▸ Exercise:
Transcribe this listing exactly; omit the pictures.

▸ Entries shown:
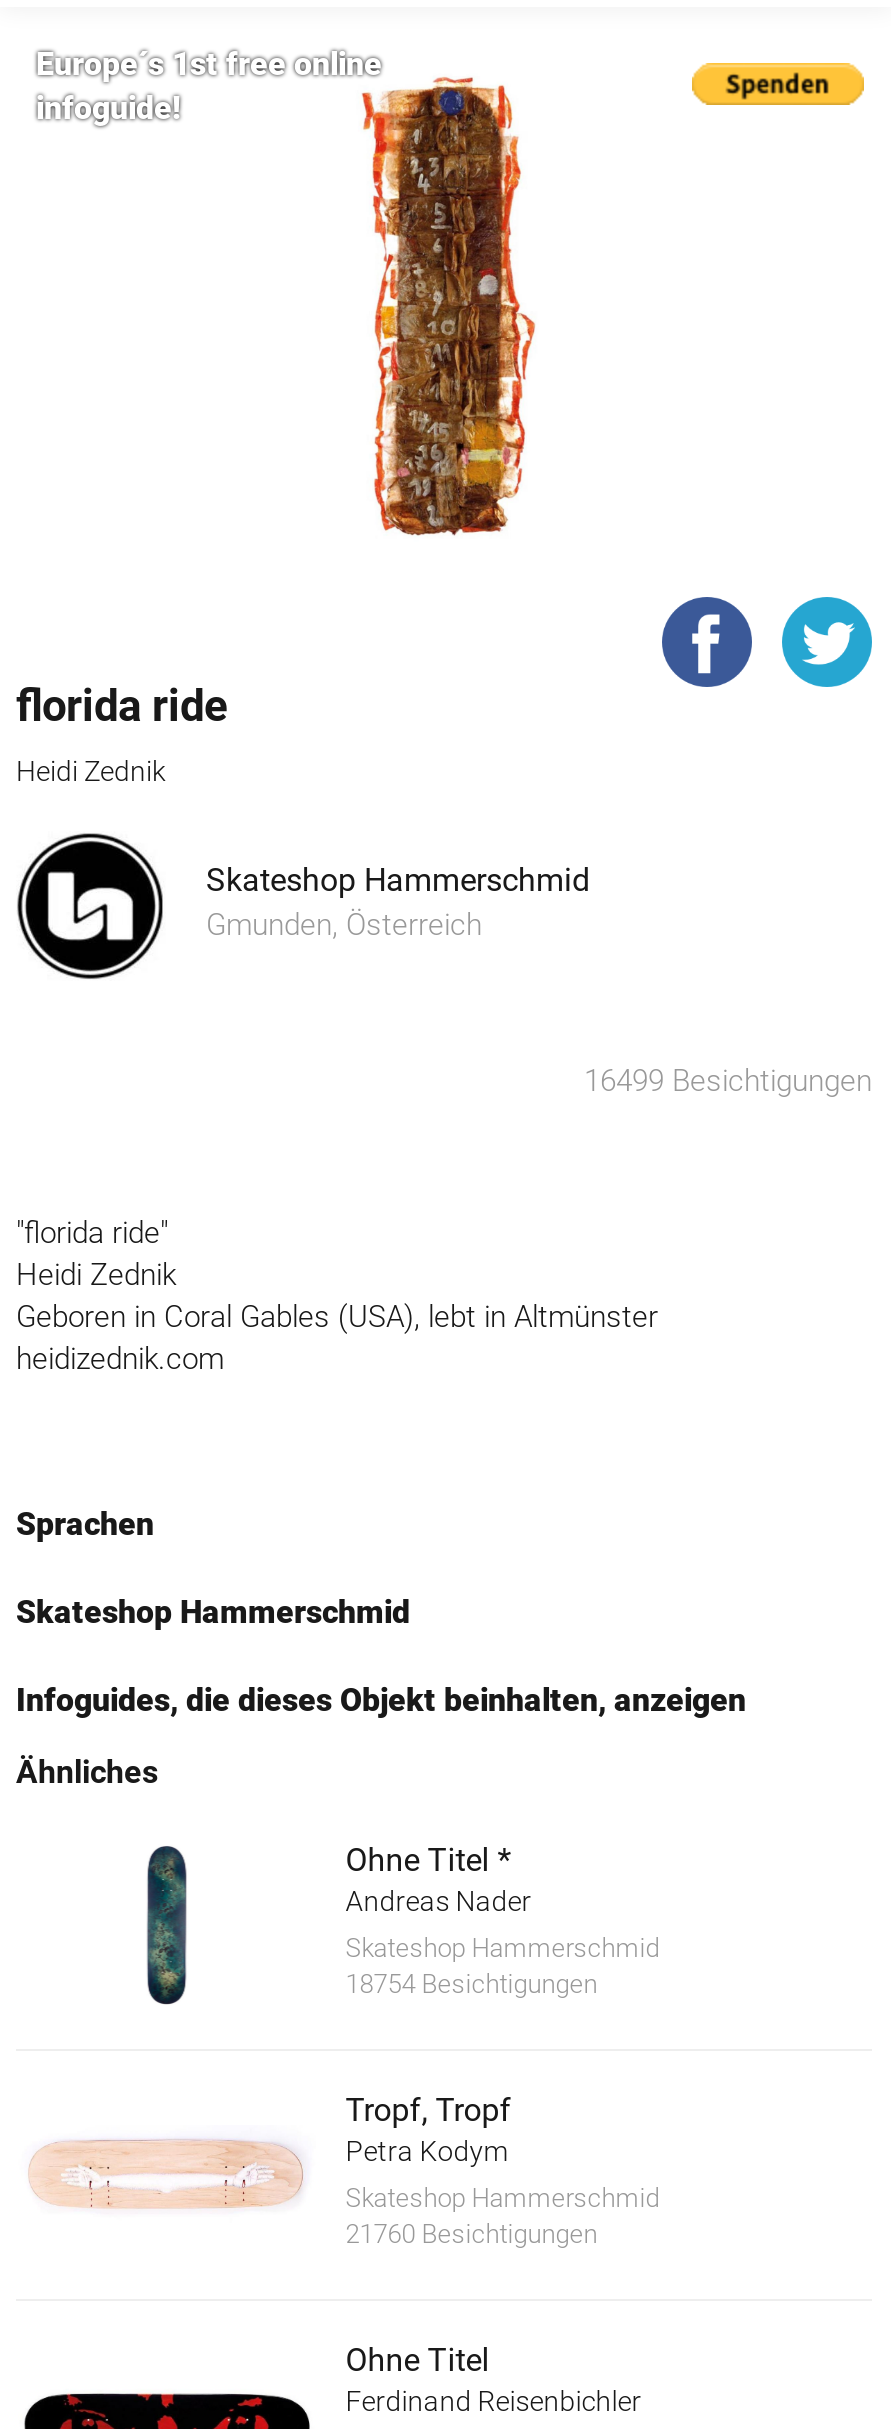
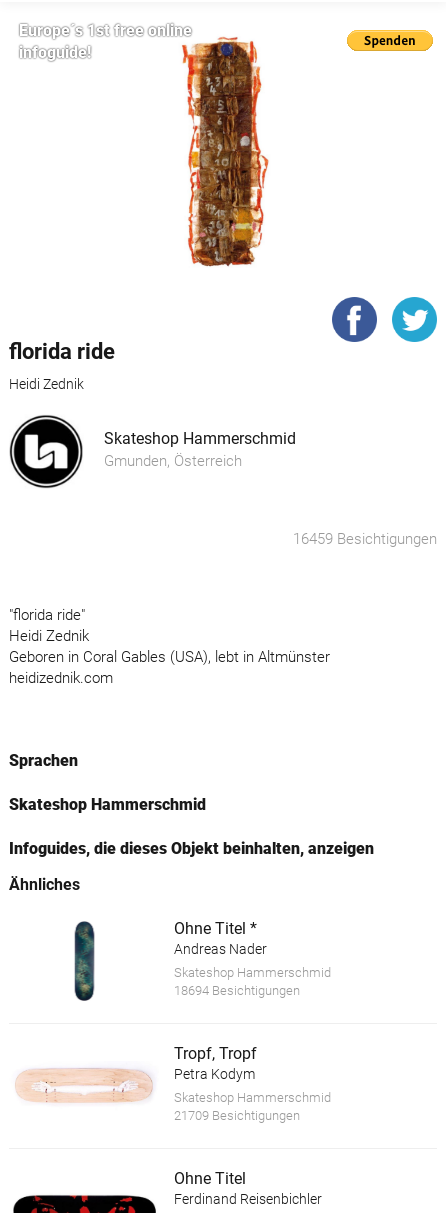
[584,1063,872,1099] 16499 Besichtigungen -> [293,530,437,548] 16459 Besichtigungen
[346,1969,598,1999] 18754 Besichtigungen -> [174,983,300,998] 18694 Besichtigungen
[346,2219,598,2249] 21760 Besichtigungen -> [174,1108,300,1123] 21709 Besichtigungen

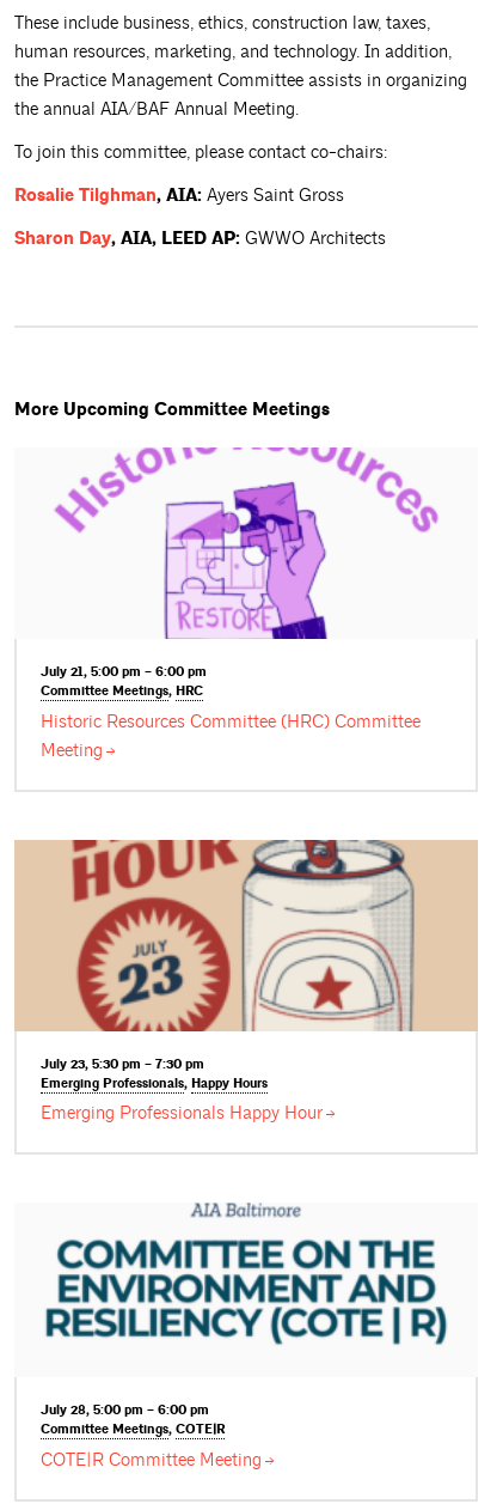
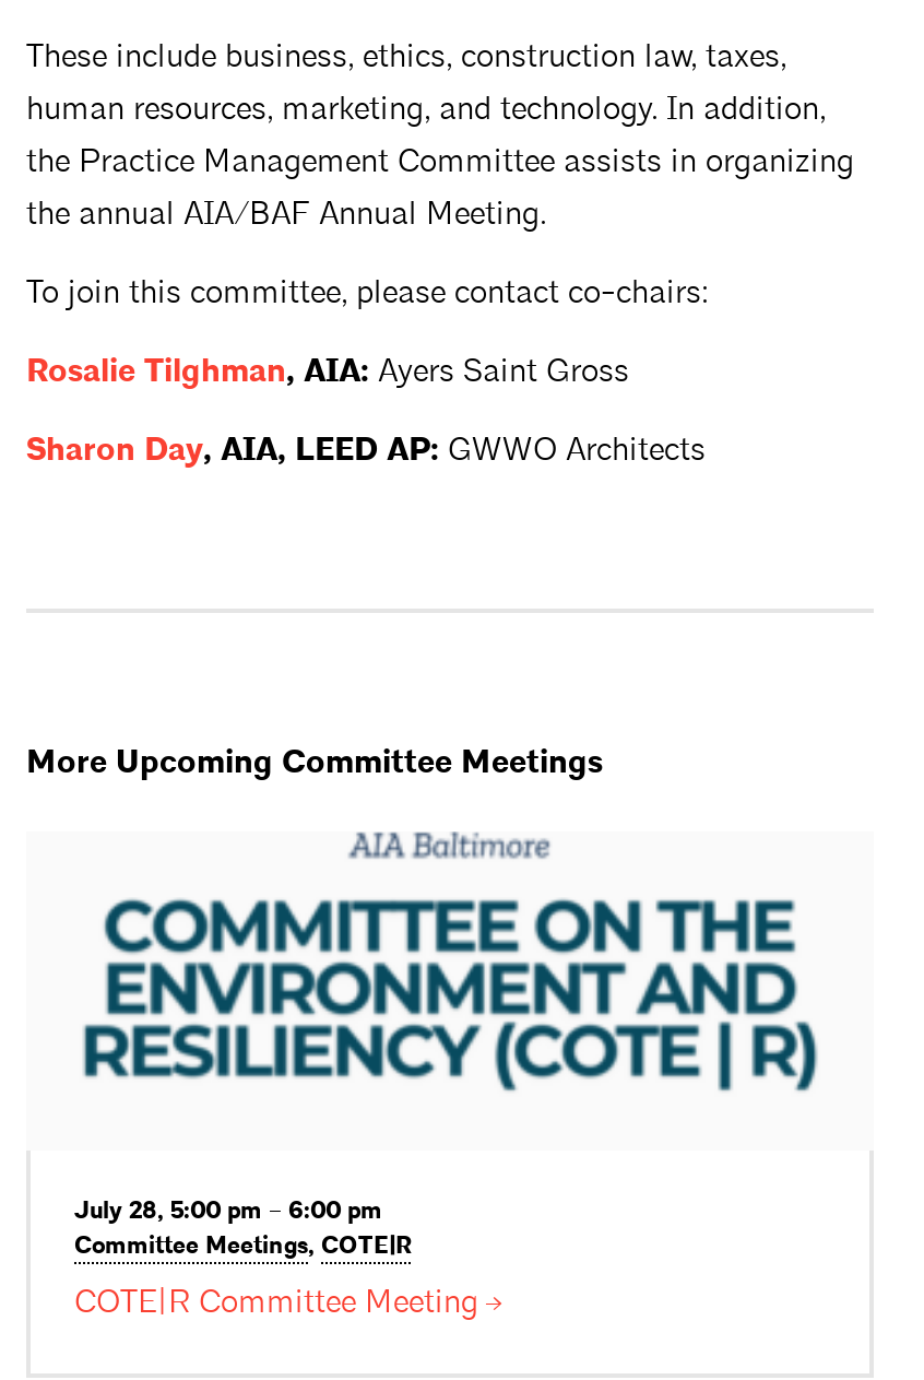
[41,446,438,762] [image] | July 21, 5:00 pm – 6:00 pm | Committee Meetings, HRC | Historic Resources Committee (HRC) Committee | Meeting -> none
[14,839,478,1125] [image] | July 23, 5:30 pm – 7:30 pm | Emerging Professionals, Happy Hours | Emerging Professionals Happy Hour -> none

▸ Exercise output:
[584,1063,872,1099] 16499 Besichtigungen -> [293,530,437,548] 16459 Besichtigungen
[346,1969,598,1999] 18754 Besichtigungen -> [174,983,300,998] 18694 Besichtigungen
[346,2219,598,2249] 21760 Besichtigungen -> [174,1108,300,1123] 21709 Besichtigungen

[41,446,438,762] [image] | July 21, 5:00 pm – 6:00 pm | Committee Meetings, HRC | Historic Resources Committee (HRC) Committee | Meeting -> none
[14,839,478,1125] [image] | July 23, 5:30 pm – 7:30 pm | Emerging Professionals, Happy Hours | Emerging Professionals Happy Hour -> none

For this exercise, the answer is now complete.